Kolumni: When organisations, cities and countries progress?

Imagine two teams where in one the culture is to attract, develop, and retain excellent resources. In contrast, in the other, the culture is to attract, support, and retain mediocre resources. Which of these teams do you think will really progress in long-run? In today’s society where the options are more than ever before, good resources are hard to find and even harder to retain.

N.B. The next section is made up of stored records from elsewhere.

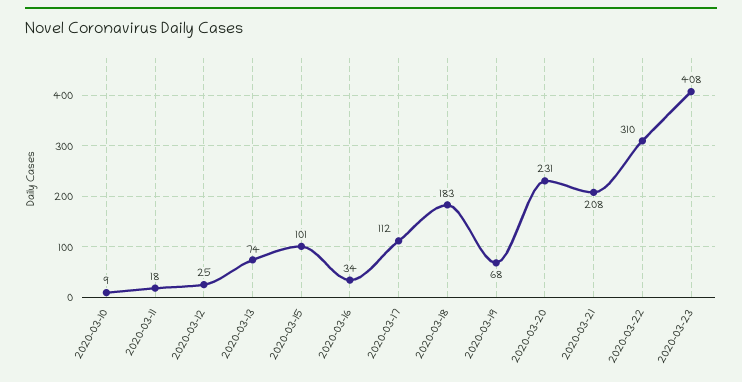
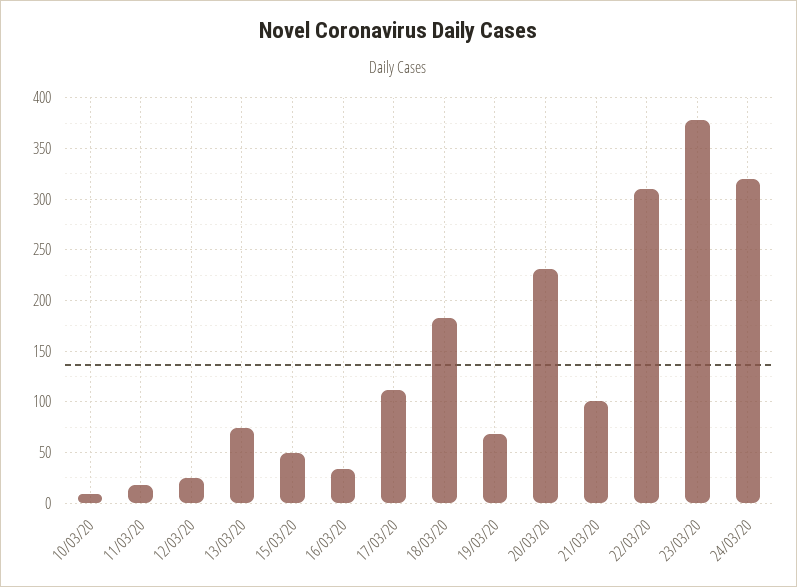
2020-03-15: 101 -> 50
2020-03-21: 208 -> 100
2020-03-23: 408 -> 380
24/03/20: none -> 320

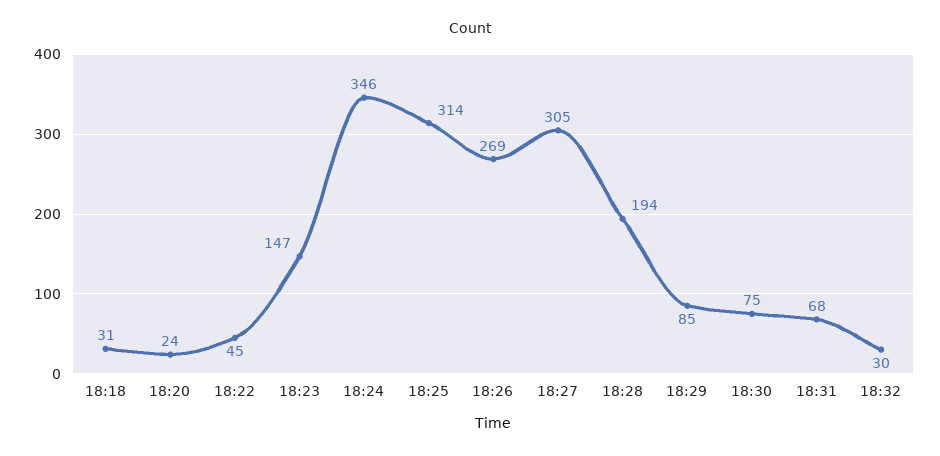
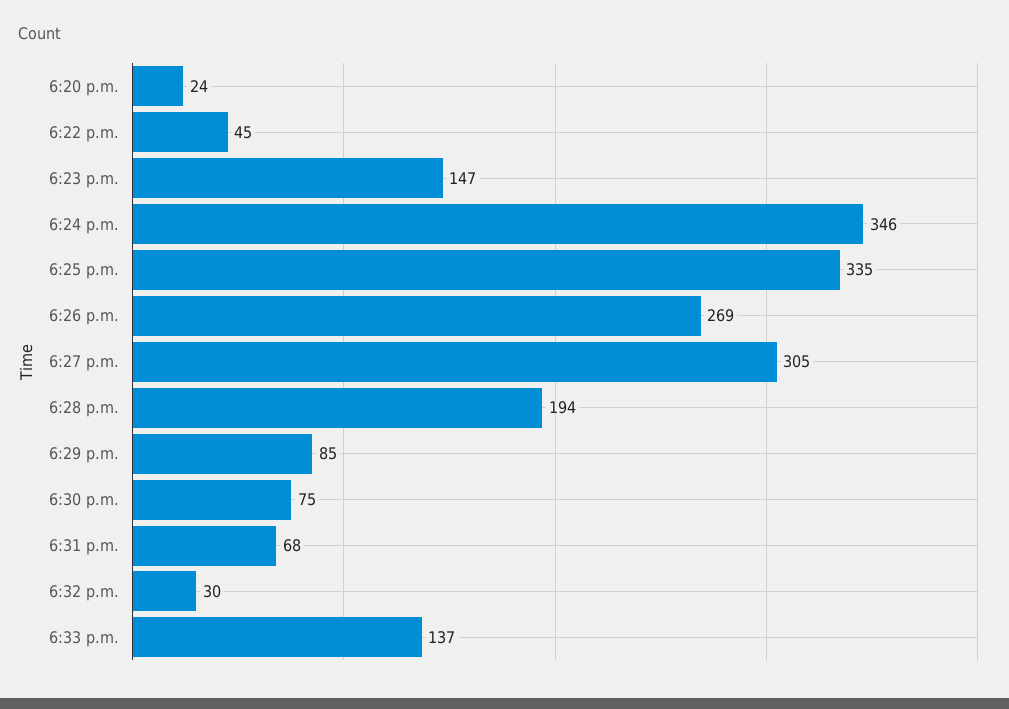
18:18: 31 -> none
18:25: 314 -> 335
6:33 p.m.: none -> 137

There is a funny anecdote of a discussion between a CFO and a CEO in a company. In the story, that CFO did not want to invest money on talent development as it costs a lot of money and resources for the company. The CFO questioned the CEO that, “what if we invested in our people and they decide to leave the company after a while?" The CEO smiled and quipped, “what if we do not invest in them and they decide to stay?" Of course, there is a risk of losing people after investing money on them. That risk is far less than keeping unqualified, demotivated and net-value-destroying people inside a team. At last, it is a matter of perspective and principle of leadership. Good leaders surround themselves with people cleverer than themselves. Insecure individuals acting as leaders surround themselves with incompetent people who will never really question their decisions.

The same is true for a city and a country. Excellent resources for a country or a city are the progressive companies, civil society and government organisations, net-value-creating individuals they can attract, develop, and retain. These days progressive organisations invest in cities and countries where they see long-term potential for growth. Transformation is a long-term objective. One can not talk about progress just by focusing on short-term gains while jeopardising long-term developments.

Individual and collective progresses need to be measured using meaningful metrics. Such measures should holistically capture progress in terms of social, economical, political, technological, and environmental value creation. For example, development in some cities and countries happen at the cost of destroying their natural resources and polluting their environment. This kind of progress is net-value destroying and should be avoided. There is an old Indian adage that says “goodness and evil does not come from outside." Of course, there are influences and impacts coming from outside. But the real chances for our long-term success and failure as a company, city, and country solely depend on our internal strengths and weaknesses, and how well we fulfill our shared responsibilities as resources. Thriving organisations, cities, and countries truly understand this and constantly strive to transform themselves by identifying weaknesses and fixing them. In sum, they attract, develop, and retain net-value creating resources. Now the question is, are you part of one?